Vale lembrar, inclusive, que o Grêmio de Renato Gaúcho – que acabou perdendo o jogo por 5×4 para desgosto de quem comemorou cedo demais – foi o time com maior média de posse de bola no último Campeonato Brasileiro. Aliás, construiu o resultado com três gols de movimentação, ultrapassagem e bola no chão. Usar esse time para atacar Diniz parece ser um contrassenso.

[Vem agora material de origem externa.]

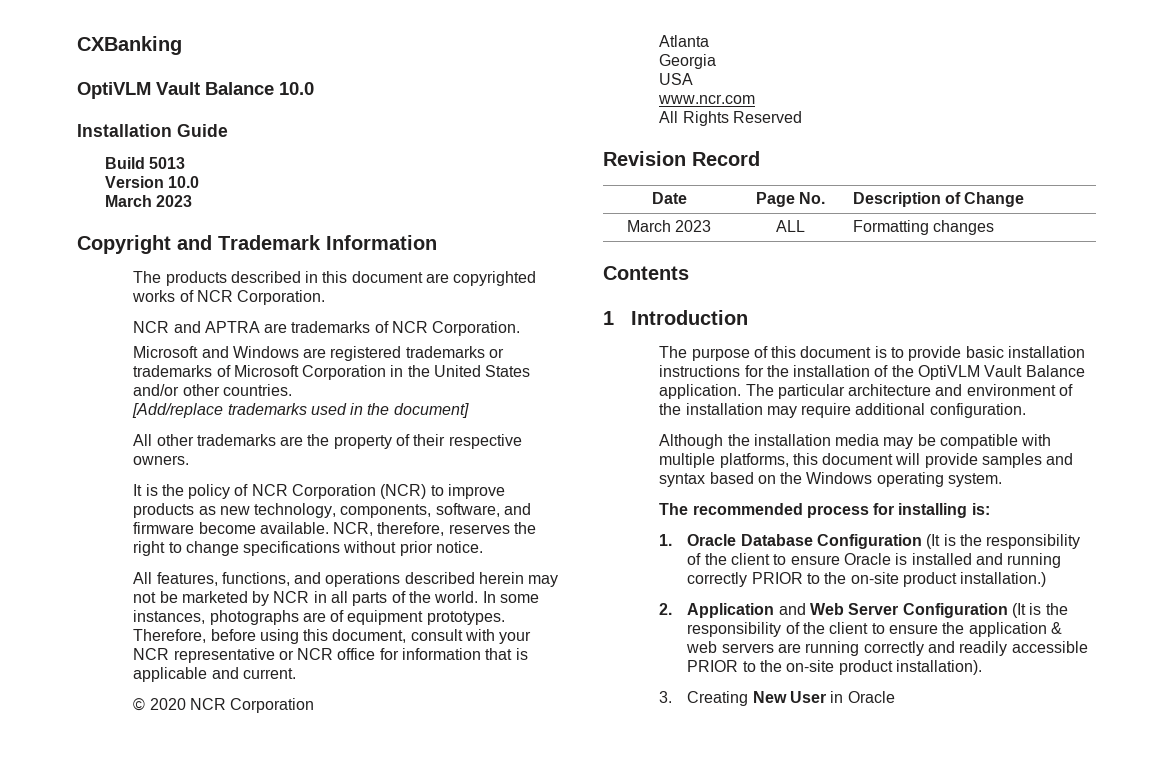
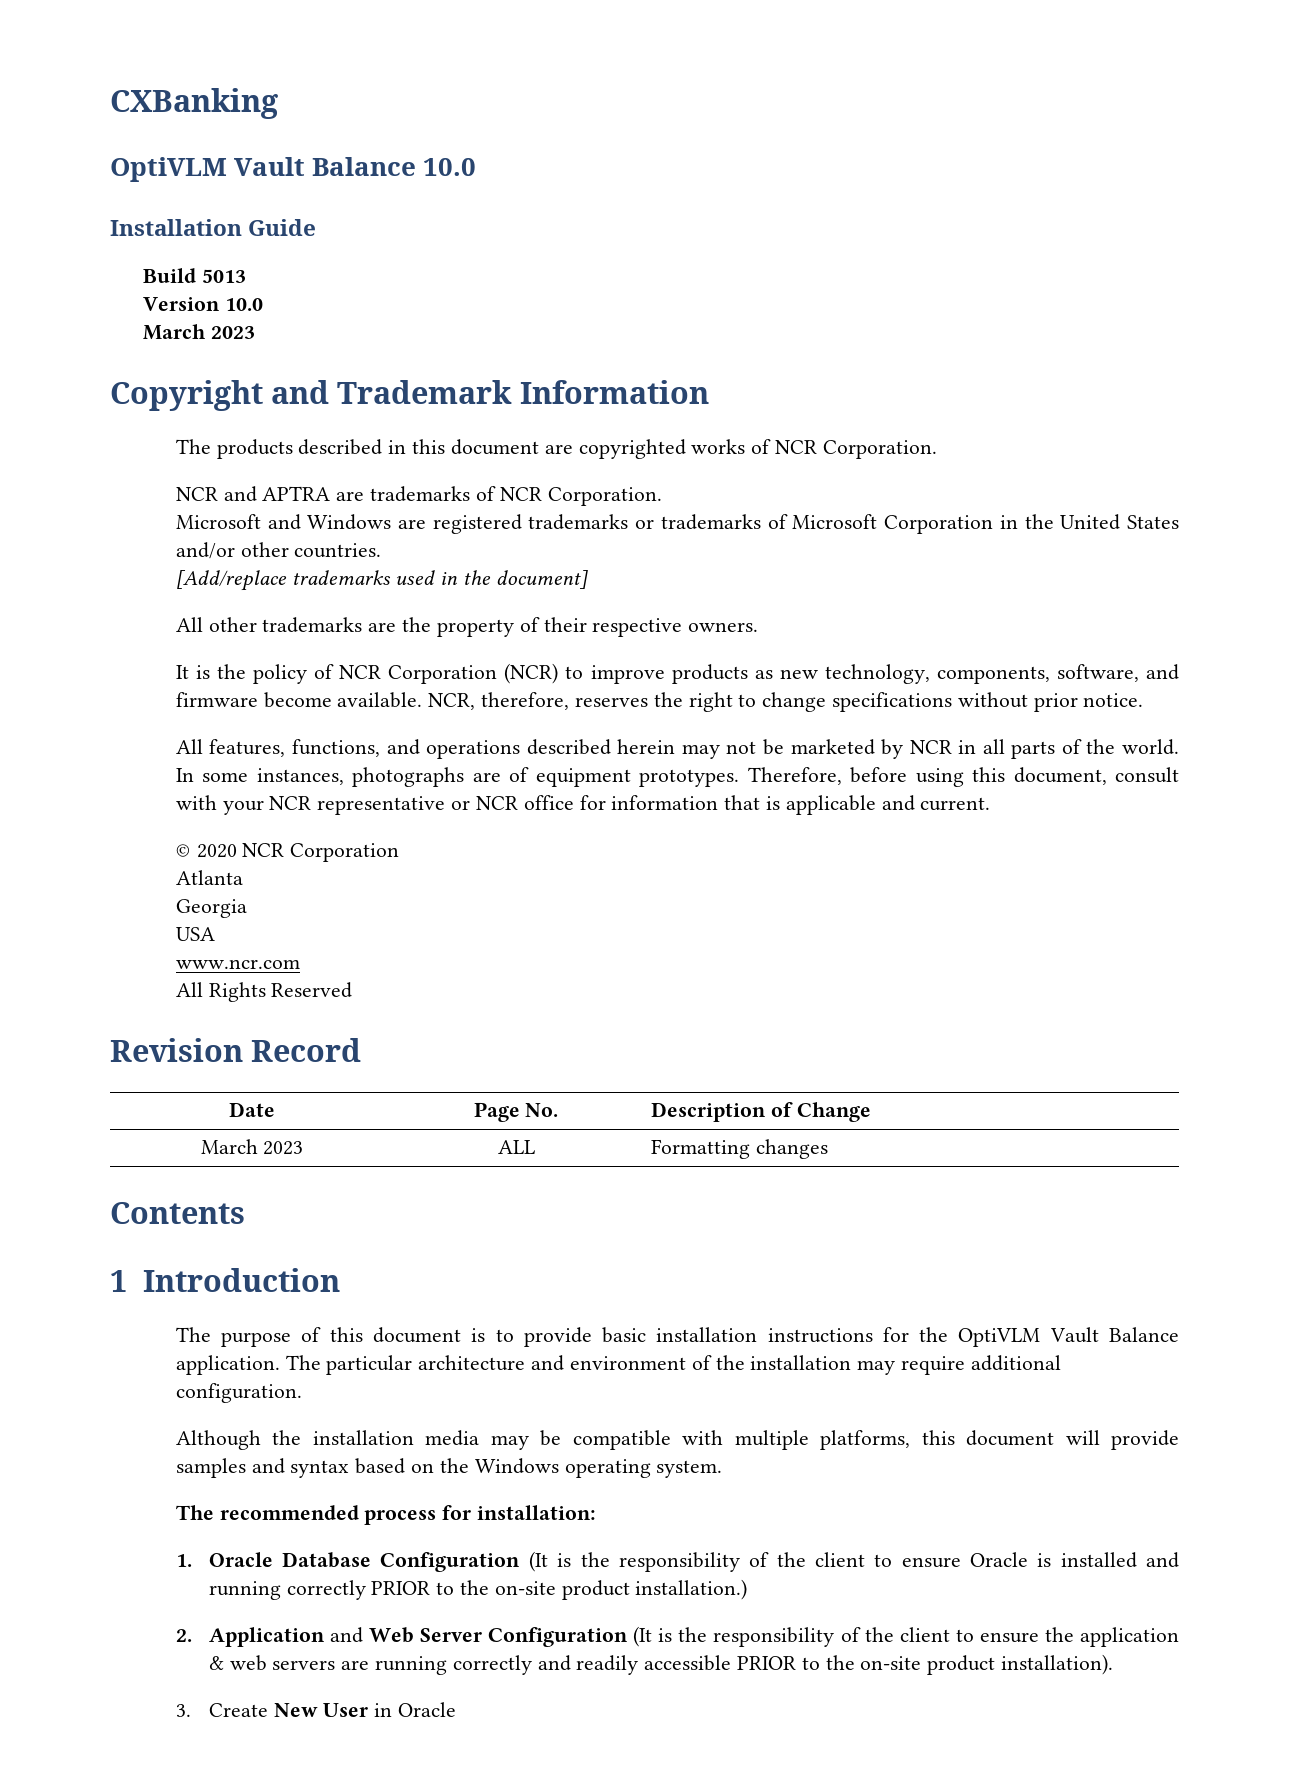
- The purpose of this document is to provide basic installation instructions for the installation of the OptiVLM Vault Balance application.
+ The purpose of this document is to provide basic installation instructions for the OptiVLM Vault Balance application.
- The recommended process for installing is:
+ The recommended process for installation:
- 3. Creating New User in Oracle
+ 3. Create New User in Oracle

O debate sobre a posse dominou o mundo nos últimos dez anos, mas o mundo inteiro já superou essa questão que parece efervescer as mesas redondas por aqui. Um spoiler: jogar bem aumenta as chances de vencer – e existem diversas formas de jogar bem.

O Guardiolismo

Pep Guardiola é certamente o símbolo maior da transformação que o jogo sofreu na última década.

Como jogador, decidiu deixar o Barcelona com apenas 30 anos de idade para encerrar a carreira sem brilho algum, passando por Brescia, Roma, Al Ahli (Doha) e Dorados (México). Depois de dez anos no time profissional do Barça, o capitão deu adeus dizendo que “o futebol está se modificando, aumentando muito a carga física do jogo”. Guardiola sempre foi extremamente talentoso, mas havia se tornado obsoleto no futebol dos anos 90.

Guardiola conquistou 25 títulos em sua carreira, todos com equipes que gostavam de ter o domínio da posse de bola
Guardiola conquistou 25 títulos em sua carreira, todos com equipes que gostavam de ter o domínio da posse de bola

O próprio Pep preparou a sua vingança. Ao assumir a equipe principal do Barcelona em 2009, iniciou uma revolução a partir da posse de bola e ganhou tudo. Tudo mesmo. Aquele time assombrou o mundo e foi a base da Seleção Espanhola campeã da Copa do Mundo em 2010.

Quando contratou Xabi Alonso para o Bayern de Munique, Guardiola o definiu como “o pior jogador do mundo na defesa”, mas extraordinário no trabalho da bola. Um elogio estranho para um volante. O fato é que o mundo agora via a importância de se controlar a bola e esse tipo de jogador, praticamente descartado há vinte anos, se tornou peça-chave nos melhores times do mundo.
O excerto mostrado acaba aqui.